Feminine Beauty Mido Belem Celli Women’s Watch Debut At The Exhibition

The exciting 2015 Baselworld is in full swing. As an annual ‘Oscar’ feast in the watch industry, new products are dizzying. accident. Below, please follow the real pictures of the front line of the Watch House and enjoy the new masterpieces of Mido together.

  Watch real shot show:

The metallic luster is more noble and elegant under the light.

  Mido ladies watches are stylish and beautiful in appearance, with elegant and noble colors, highlighting the unique elegance and elegance, and expressing low-key beauty around the wrist. The simple and unique central lugs and the strap smoothly connect to create a unified visual beauty, demonstrating the ultimate feminine charm.

  Watch details real shot display:

The round silver dial is textured and embodies the style of a fashionable woman.

Mido’s classic logo appears at 12 o’clock, highlighting the brand’s intentions everywhere.

The round calendar display window is small and delicate at six o’clock.

Viewed from the side, the crown has a beautiful logo and the case is of medium thickness.

The gap between the strap and the case makes the watch look more atmospheric.

The metal bracelet is easy to care for and comfortable to wear.
The folding buckle makes the watch perfectly fit the skin.

Back-through movement, to satisfy your exploration of machinery.

The automatic oscillating weight carefully sculpts the Geneva ripples and the MIDO logo.

Summary: At the same time, the special report team of the Watch House has also rushed to the site of the Basel Watch Fair to bring you the freshest and most current watch information. For more details about Baselworld 2015, please pay attention to our special report page. (Picture / text watch home Li Shuai)
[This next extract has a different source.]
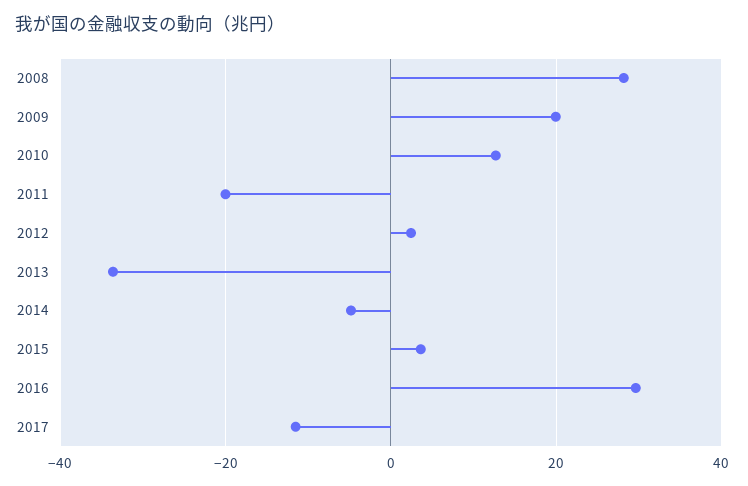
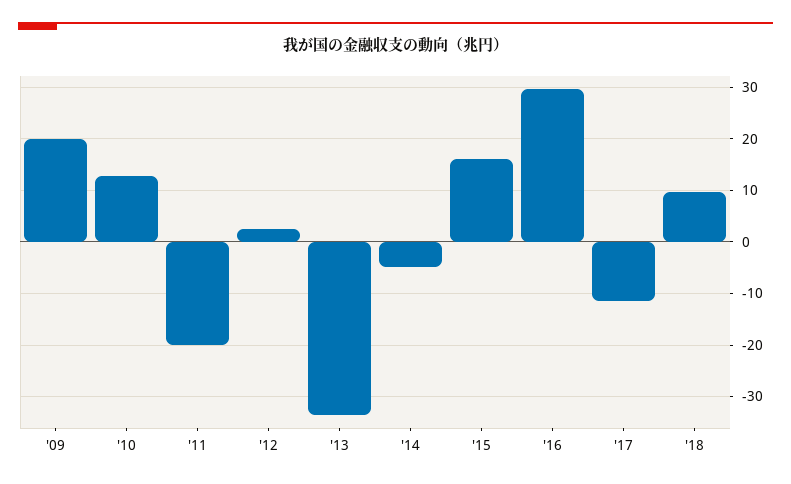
2008: 28 -> none
2015: 4 -> 16
'18: none -> 10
  2015 Basel Watch Show Special Website:

Detailed Interpretation Of Key Features Of Pilot Watches

As we all know, there is an official standard definition (ISO6425) for the characteristics of diving watches, but another popular category-pilot watches, is not. According to the needs of the wearer, each brand has its own unique views on pilot watches. Of course, there are always some key elements that make pilot watches stand out.

   Aviator watches are popular for their practical aesthetics and legibility. Today, pilot watches are more used to show identity and taste, and are no longer instruments of aviation flight. But just like diving watches, pilot watches were born for practical purposes. It is generally believed that it was Louis Cartier who created the first pilot’s watch for Albert Santos Dumont to facilitate flight timing. The technical specifications of the earliest pilot watches were very basic, far from military watches in the mid-20th century, which shaped the design and characteristics of modern pilot watches.
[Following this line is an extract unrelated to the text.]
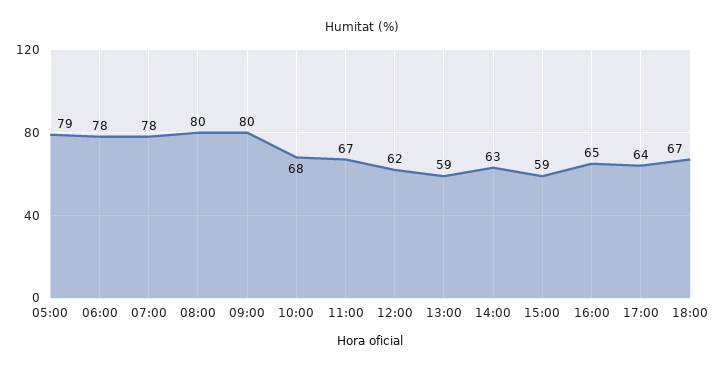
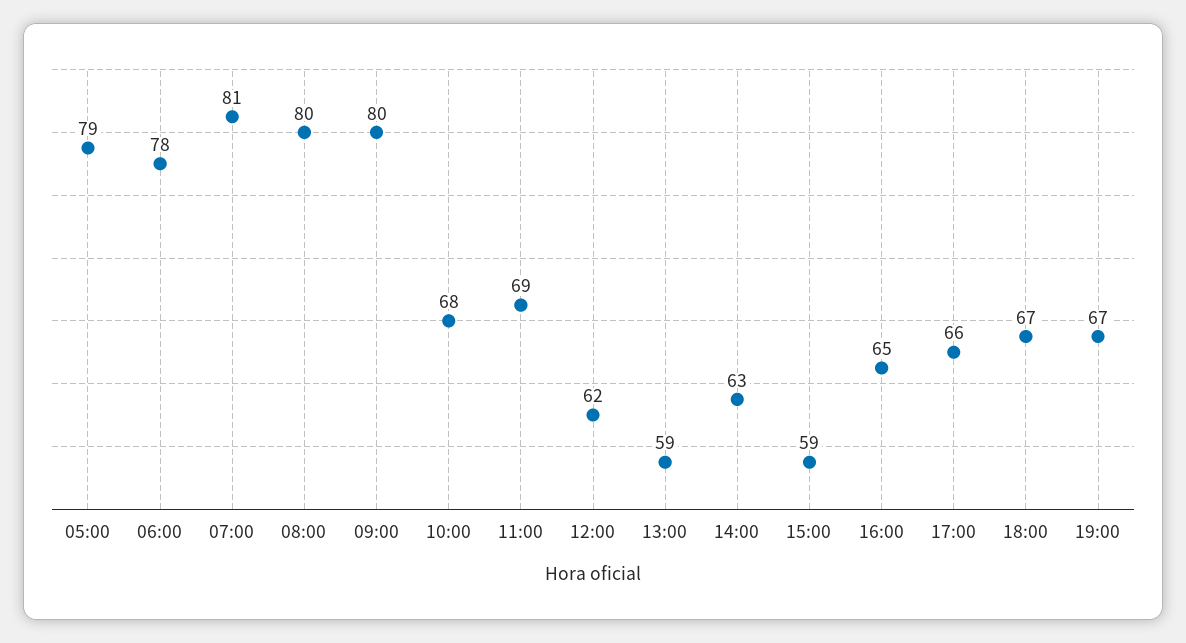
07:00: 78 -> 81
11:00: 67 -> 69
17:00: 64 -> 66
19:00: none -> 67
The first Breguet Type 20 military chronograph watch, specially ordered for French naval aviation pilots in 1958, a total of 500 pieces, delivered in January 1960.

   Military power need not be limited to a certain brand. The French Navy, the British Ministry of Defence, the German Air Force, and the Italian Air Force often use watches from different manufacturers to the same specifications, which have spawned many legendary models such as the Type 20 and Type 21 chronographs, the Mark series and the B-Uhren wrist Table and so on.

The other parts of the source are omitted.